Sepsis is the leading cause of death among patients with major burns – those affecting more than 20 percent of body surface – with a mortality rate of 30 percent. It has been calculated that every 6 hours of delay in a sepsis diagnosis decreases the chances of survival by 10 percent. Since the symptoms of sepsis are similar to those of the systemic inflammation that occurs in almost every serious burn patient, diagnosing sepsis relies on culturing bacteria from the blood, a process that takes 12 to 24 hours.
While no previous studies had identified sepsis-associated changes in the motion of neutrophils – which travel to sites of infection in response to chemical signals – the motility or ability to move spontaneously of neutrophils is known to be less efficient in burn patients than in healthy individuals, leading the researchers to wonder whether correlations might exist between changes in neutrophil motility and sepsis in patients with major burns.
To investigate this possibility, the MGH team designed a microfluidic device with channels smaller than the diameter of neutrophils to study the cells’ motion toward a chemical signal. Straight channel sections measured the speed and persistence of the cells’ motion, and divisions and obstacles in the channels tested the cells’ ability to change directions. The researchers then analyzed the ability of neutrophils from blood samples of 13 patients with serious burns, collected several times during their treatment, to move through the device when it was primed with one of two chemical attractants or with saline solution, and compared it with the movement of cells from 3 healthy volunteers.

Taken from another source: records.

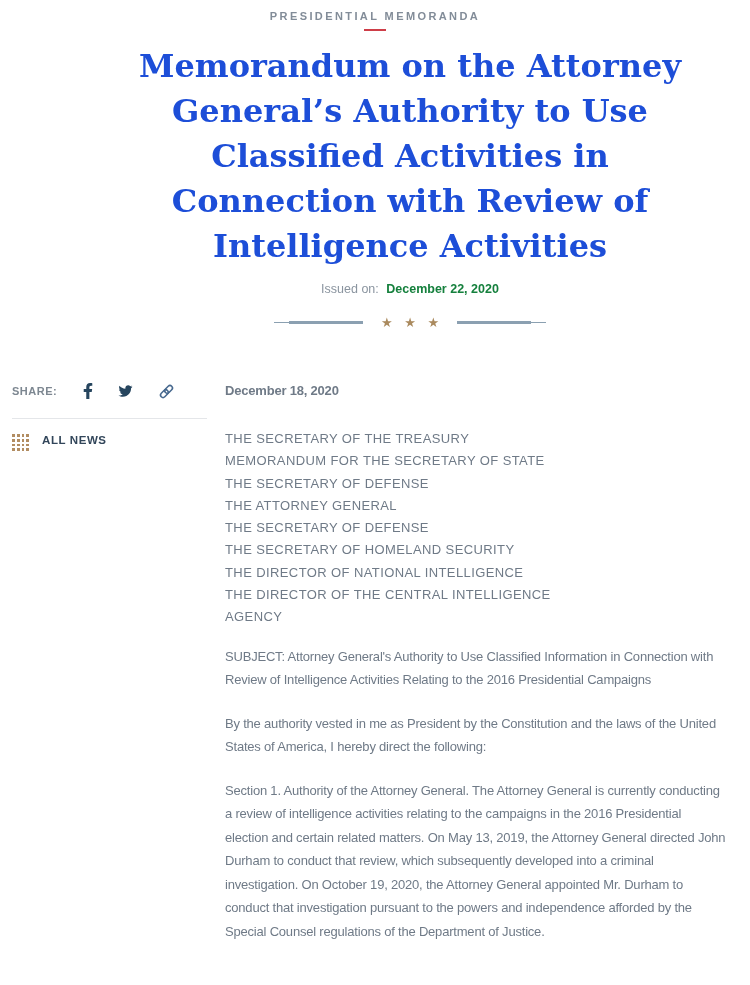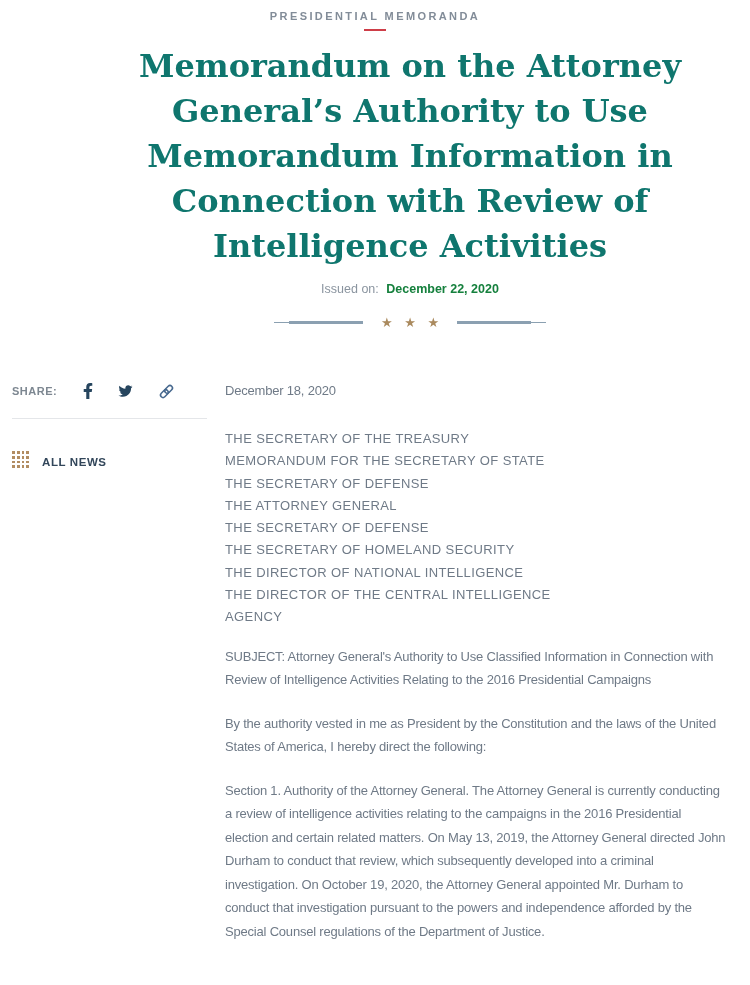"Memorandum on the Attorney" .title-block { color: #0f766e -> #1d4ed8 }
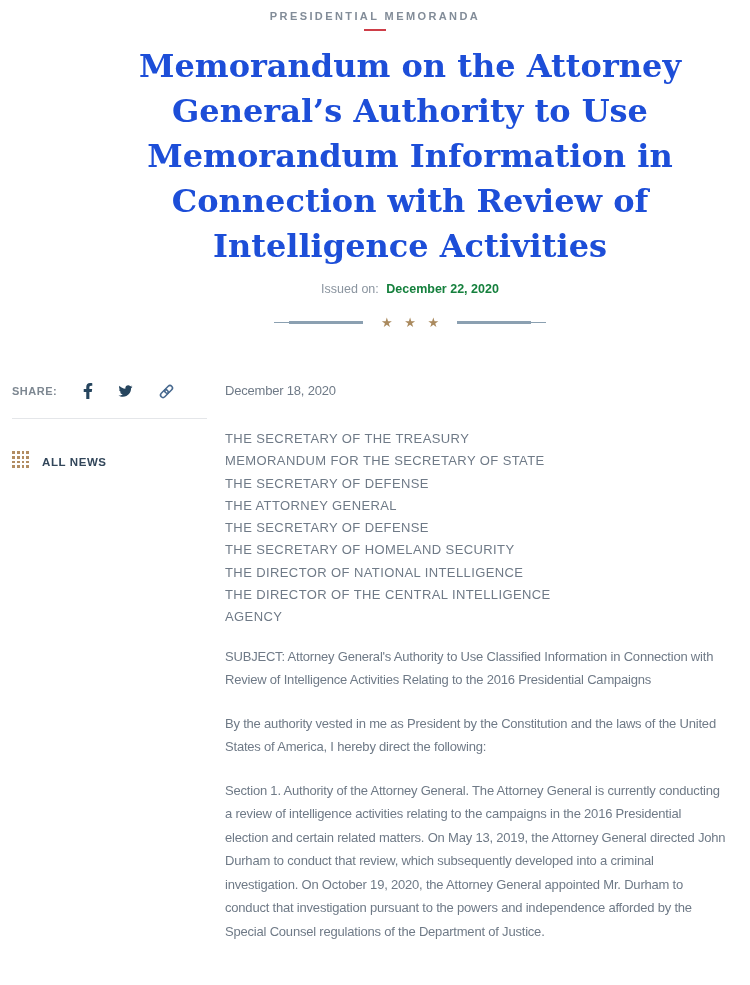"Memorandum Information in" div.title-line { text: Memorandum Information -> Classified Activities }
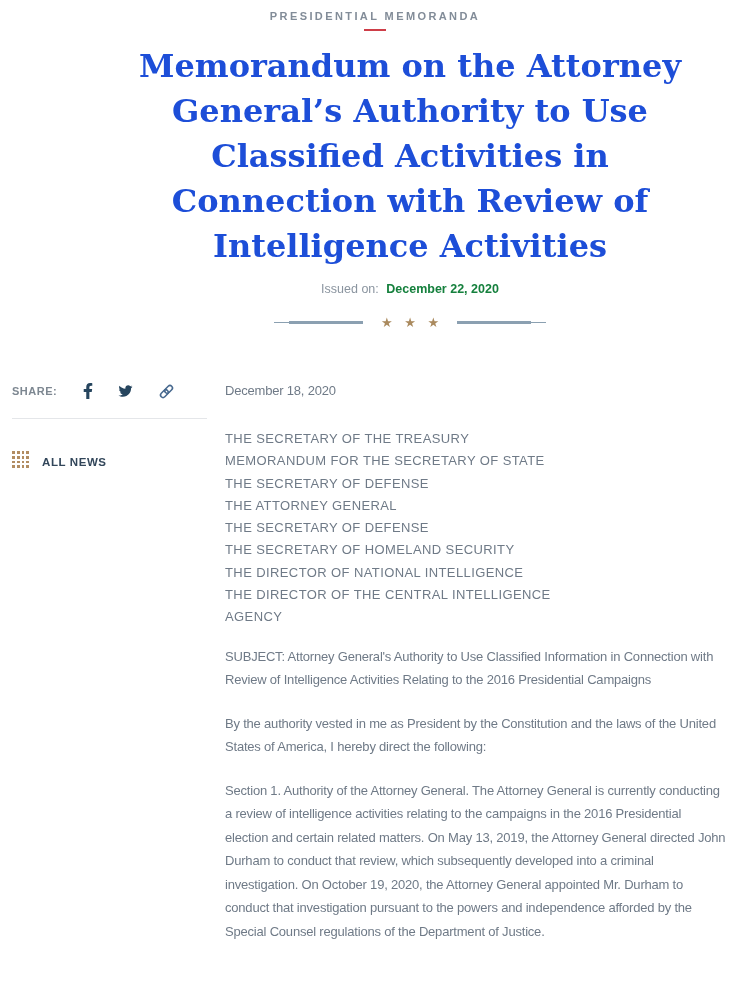"December 18, 2020" .article-date { font-weight: none -> bold }
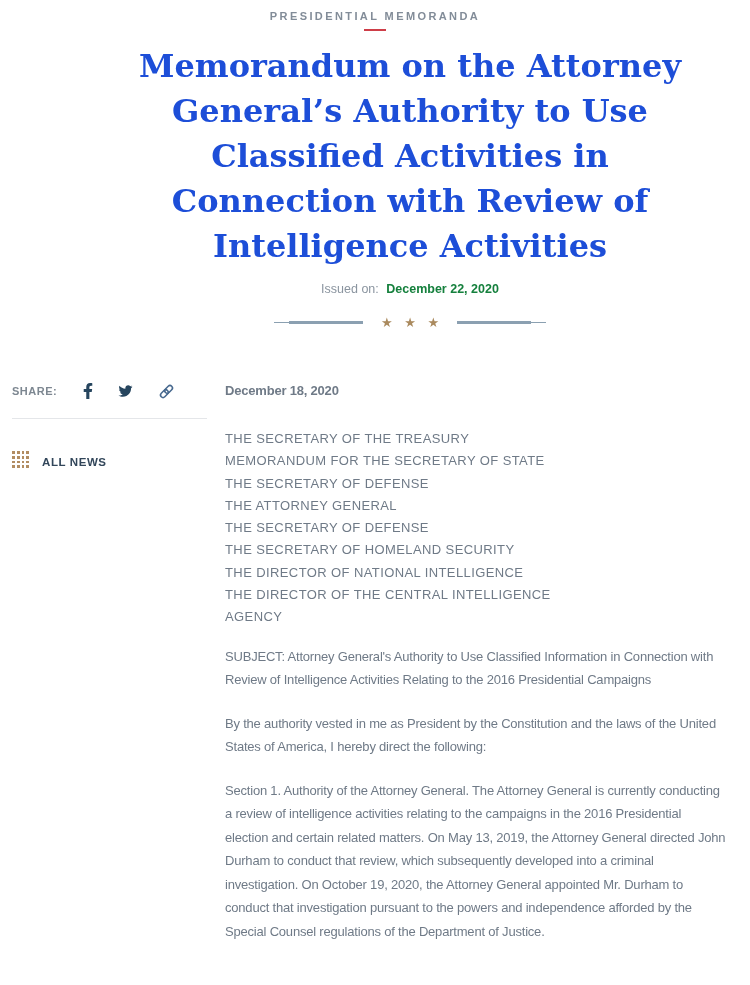"ALL NEWS" .allnews-row { align-items: flex-end -> flex-start; margin-top: 32px -> 15px }
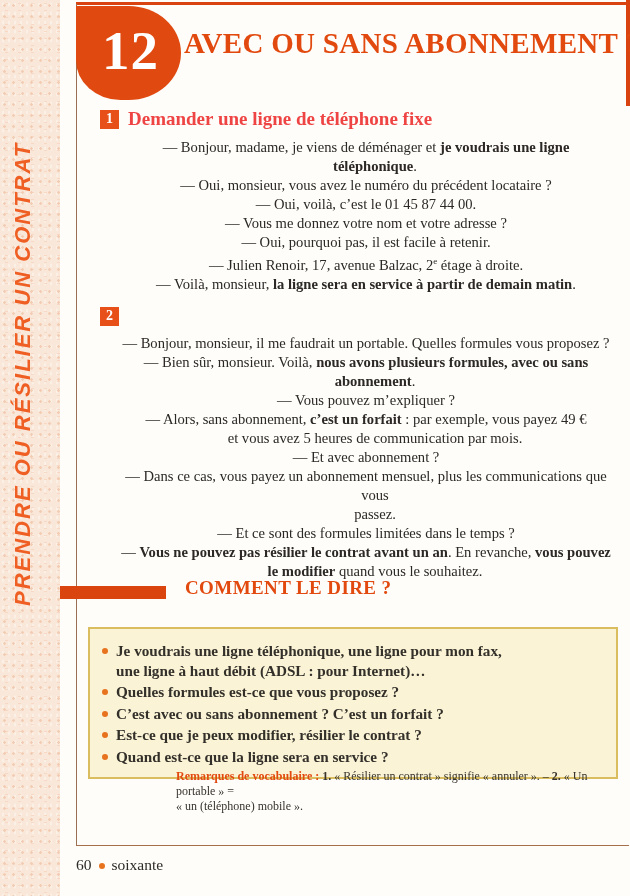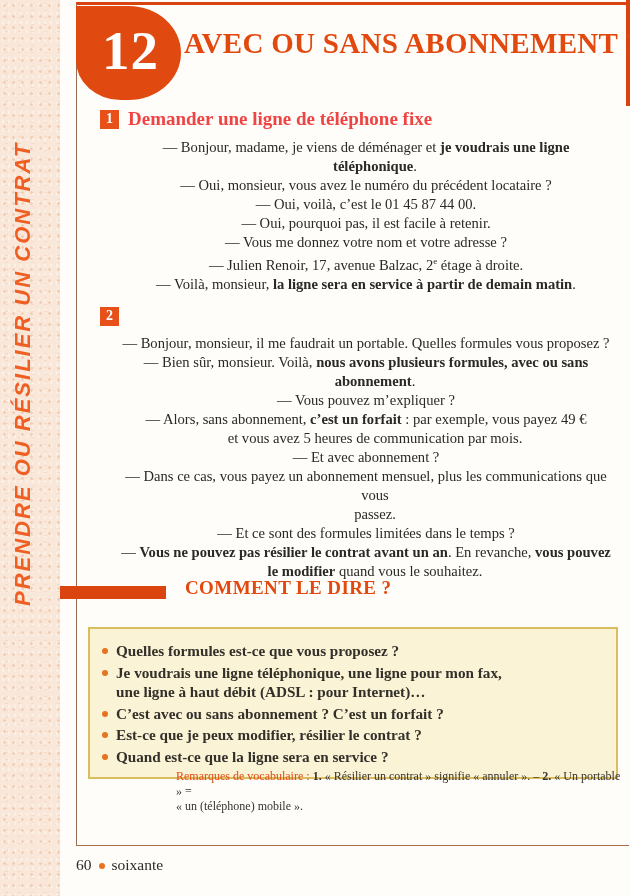"— Oui, pourquoi pas, il" p.dline { order: before "— Vous me donnez votre" -> after "— Vous me donnez votre" }
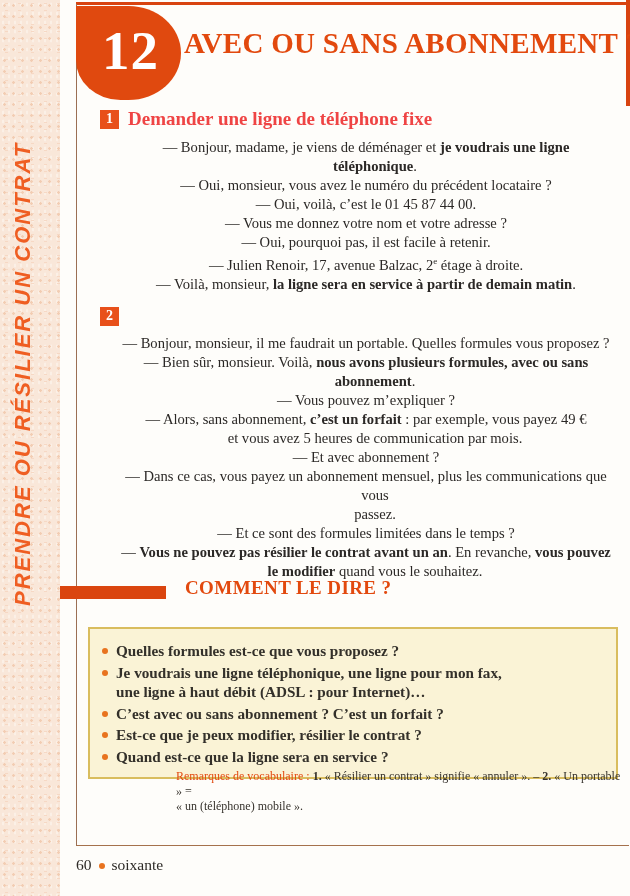"Quelles formules est-ce que vous" li { order: before "Je voudrais une ligne téléphonique," -> after "Je voudrais une ligne téléphonique," }
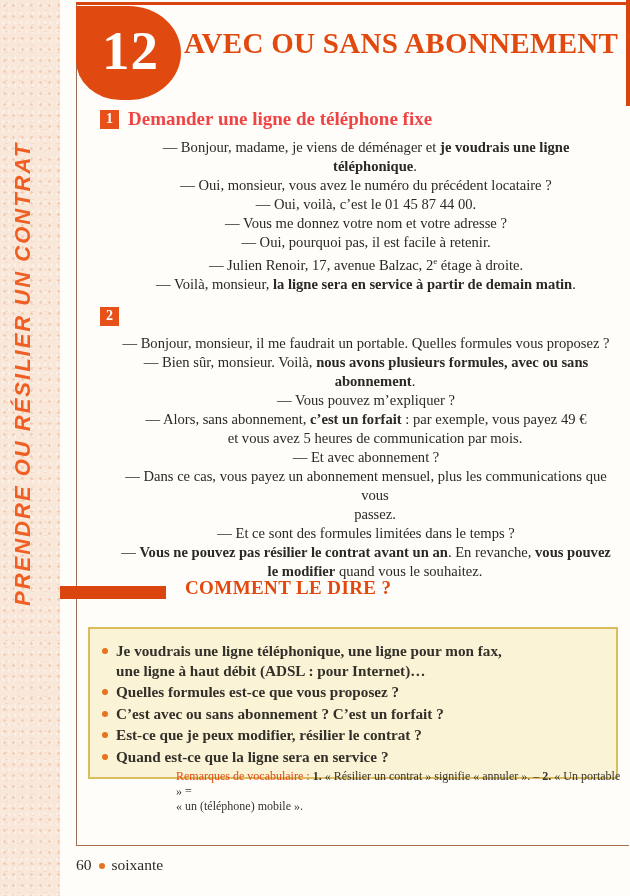"Remarques de vocabulaire :" .rlabel { font-weight: normal -> bold }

Neutrophils from healthy individuals moved quickly and efficiently through the device toward a chemical attractant – easily navigating around corners and posts – while cells from burn patients showed limited, slower and poorly organized movement toward the chemical signal. But analyzing movement patterns when the device contained no chemical attractant revealed a surprising finding: neutrophils from patients who had developed or were about to develop sepsis spontaneously moved through the device – like soldiers deciding to advance in the absence of any orders – while those from other patients and from healthy volunteers showed little or no motion.
This movement of neutrophils in the absence of chemical signals was observed in samples taken from some patients several days before a diagnosis of sepsis could be made, and once effective antibiotic treatment began, the unusual movement pattern began to fade. The authors note that, in addition to allowing faster initiation of antibiotic treatment, the ability to diagnose sepsis rapidly and accurately would reduce the inappropriate use of antibiotics that leads to the proliferation of resistant bacteria that is so common in burn units.
“Since only a handful of rare genetic disorders affect neutrophil function, it has long been assumed that studying these cells was not important; but our findings indicate that neutrophils play a much more important role in sepsis than has been appreciated,” says Irimia, an assistant professor of Surgery at Harvard Medical School. “Studies including larger numbers of patients with major burns and more precise measurements are under way. We’re also working to expand this investigation to other patients at risk for sepsis, to see if the findings from burn patients have broader application.”